As a result of the excessive shear forces exerted by the flowing water on the riverbed and riverbanks, the erosion process begins, followed by the transportation of soil particles resulting from erosion to other locations, a phenomenon known as hydraulic action. The higher the water velocity, the greater the frictional forces between the water and the sediments, leading to increased shear forces. This phenomenon is caused by several factors, including the high elevation of the riverbank or its steep slope (riverbank geometry) [6]. The type and cohesion of the soil layers [7], or a drawdown in river water levels [8], which leaves the riverbank saturated and heavily loaded without lateral support from the river, can influence the erosion process [9]. As a result, mass failure can result from erosion at the toe of the riverbank, which destabilizes the overlying soil layers, leading to their collapse [10]. To mitigate the negative impacts of erosion and enhance water quality, it has become essential to conduct field studies on riverbanks to estimate erosion rates that may occur in the future. This will enable the estimation of the total sediment load in the river and provide insights into how to manage it effectively [11]. Riparian habitats are critical areas within aquatic systems, serving as transitional zones between land and water. These habitats provide living spaces for many aquatic species and act as natural filters by trapping sediments and purifying pollutants in the water. Therefore, it has become essential to preserve these areas and prevent erosion, which could lead to their destruction and degradation. The issue of erosion results in the loss of significant portions of land adjacent to rivers, which increases concerns among landowners [12].
On the other hand, riverbank erosion occurs when the hydraulic forces exerted by the flowing water increase and exceed the strength of the soil that forms the riverbank. The rate of this type of erosion can be predicted by understanding the distribution of boundary shear stress [13]. Additionally, the high costs associated with implementing measures to reduce or prevent erosion further exacerbate the problem. Therefore, it has become essential to restrict human activities and infrastructures that may be subjected to harm or intensify erosion [14].
Erosion rates are influenced by several factors, including the characteristics of river water, which is a key factor. This includes the discharge rate, flow velocity, turbulence of the water, presence of surface waves, and fluctuations in water levels due to changes in discharge. These factors affect the height of the water in the river and its interaction with the riverbank. Another important factor is the shear stress exerted by the flowing water on the riverbank, as higher shear stress significantly increases erosion rates. Other factors are equally important, such as the type, stratification, and homogeneity of the soil that makes up the riverbank, as well as the soil moisture and pore pressure between soil particles. Climate also plays a role, especially with repeated heavy rainfall and freeze-thaw cycles [4]. Biological factors, such as the presence of vegetation, the density of plant cover, and animal activity on the bank, also influence erosion. Human activities, including agriculture, navigation, construction of hydraulic structures, and recreational activities, are external factors that contribute to erosion [15].

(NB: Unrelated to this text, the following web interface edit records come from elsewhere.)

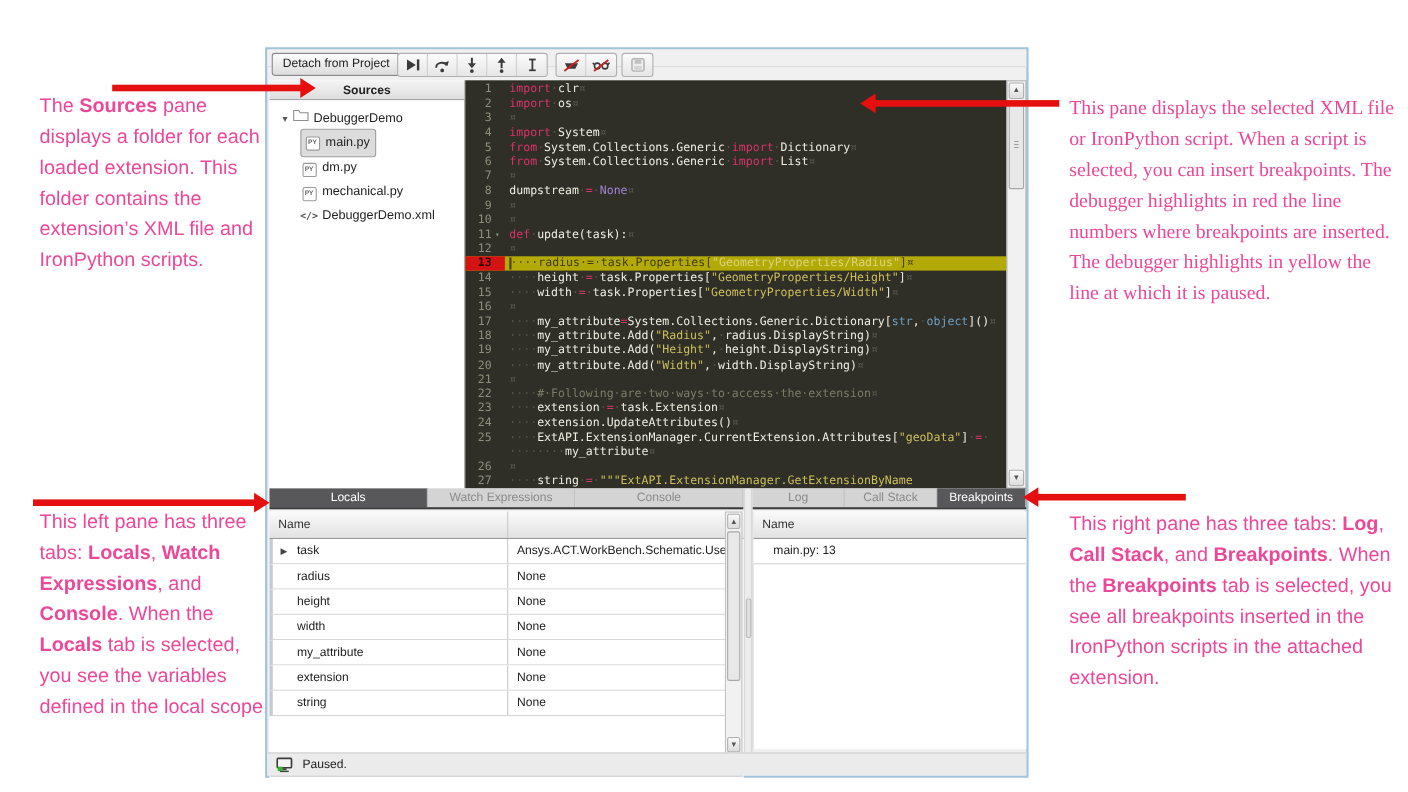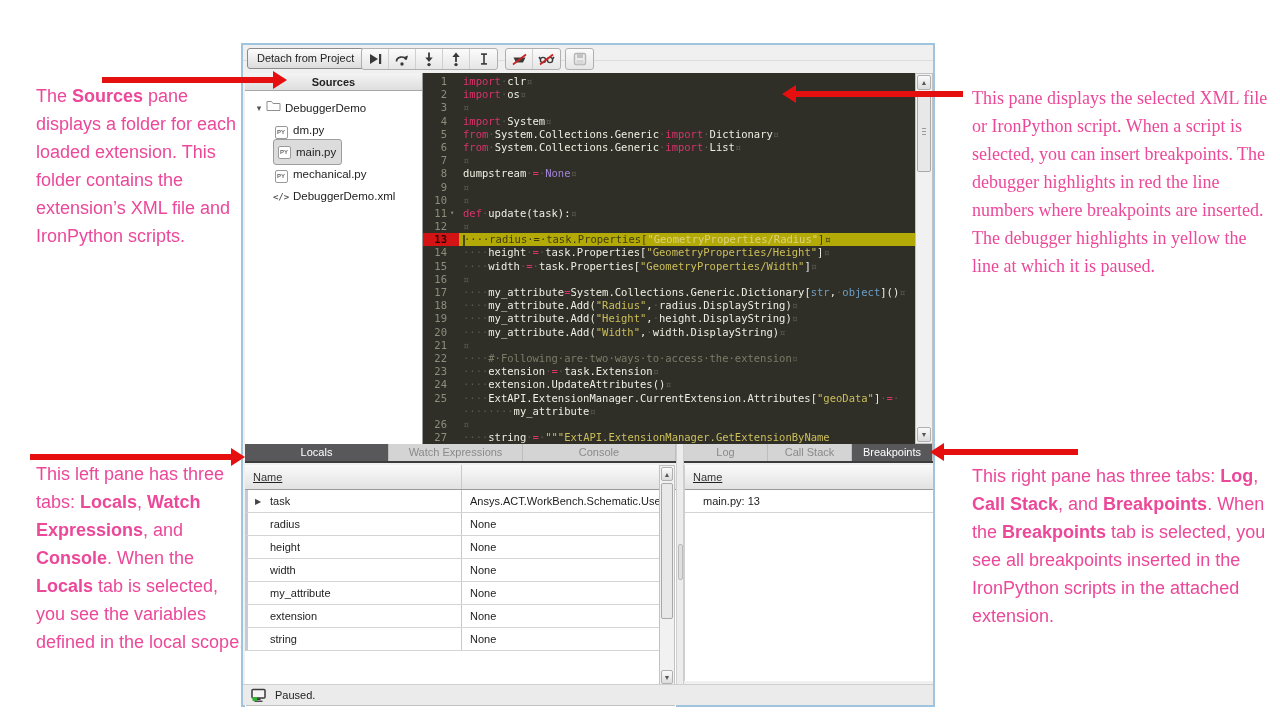--- a/index.html
+++ b/index.html
@@ -216,17 +216,17 @@
               </span><span>DebuggerDemo</span></span>
           </div>
           <div class="tree-item file">
-            <span><span class="ticon">
-                <span class="py-badge">PY</span>
-              </span><span>dm.py</span></span>
-          </div>
-          <div class="tree-item file">
             <span class="sel-box">
               <span class="ticon">
                 <span class="py-badge">PY</span>
               </span>
               <span>main.py</span>
             </span>
+          </div>
+          <div class="tree-item file">
+            <span><span class="ticon">
+                <span class="py-badge">PY</span>
+              </span><span>dm.py</span></span>
           </div>
           <div class="tree-item file">
             <span><span class="ticon">

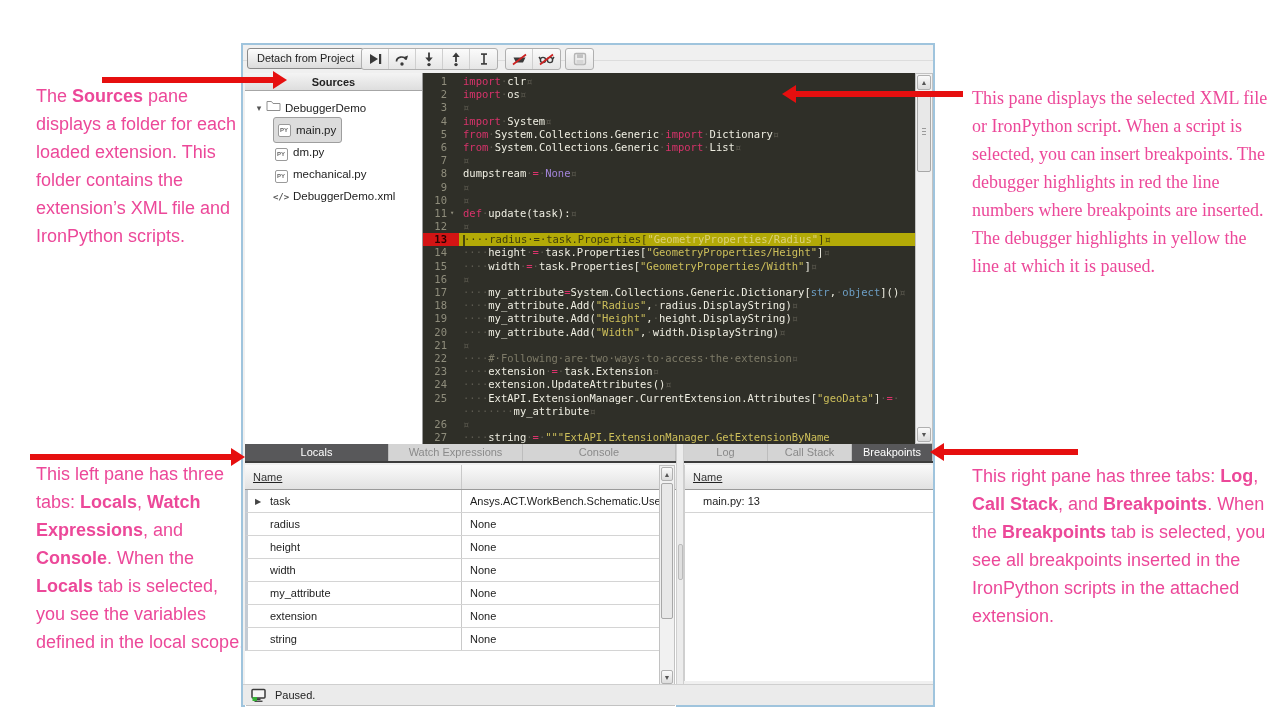--- a/index.html
+++ b/index.html
@@ -95,7 +95,7 @@
   .dtable { position:absolute; top:420px; background:#fff; font:11px/23px "Liberation Sans",sans-serif; color:#222; }
   #left-table { left:2px; width:431px; height:246px; }
   #right-table { left:441px; width:249px; height:216px; border-left:1px solid #cfcfcf; }
-  .thead { display:flex; height:25px; line-height:24px; background:linear-gradient(#fafafa,#e2e2e2); border-bottom:1px solid #9a9a9a;text-decoration:underline; }
+  .thead { display:flex; height:25px; line-height:24px; background:linear-gradient(#fafafa,#e2e2e2); border-bottom:1px solid #9a9a9a; }
   .th { padding-left:8px; color:#333; }
   #left-table .th.c1 { width:217px; border-right:1px solid #c9c9c9; }
   #left-table .th.c2 { flex:1; }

Additionally, the geometry of the riverbank has a major and clear effect on erosion. Factors like the height and slope of the riverbank, as well as the degree of river curvature in a specific area, significantly impact erosion processes [7]. Over time, rivers naturally alter their shape, characteristics, and riverbanks. Understanding these changes and how to manage them is critical for estimating riverbank erosion. This can be achieved by deriving approximate mathematical relationships that link flow patterns, water velocity, and riverbank properties. It is also essential to distinguish between rivers with bedrock channels, which have reached a state of armoring where no further bed erosion occurs (with sediments and erosion limited to the riverbanks), and rivers with alluvial beds, where erosion can occur in both the channel bed and the riverbanks [16]. Distinguishing between these two types is essential and fundamental for understanding the mechanisms of erosion. Bedrock rivers are characterized by a substrate composed of large rocks or coarse gravel, as finer sediments and small-sized particles are typically removed over time by the flowing water. In this type of river, erosion processes are minimal or nearly absent, and erosion typically occurs only along the riverbanks due to intense hydraulic forces. Meanwhile, the riverbed remains stable, as it has reached an armoring stage. The second type of river, characterized by an alluvial bed composed of sand, silt, and gravel, is more susceptible to erosion processes. The shape of the riverbed changes over time due to ongoing erosion and sediment deposition. This distinction between the two types of riverbeds is highly essential in field studies to determine the appropriate methods for measuring the erosion and sedimentation processes occurring in the river [7].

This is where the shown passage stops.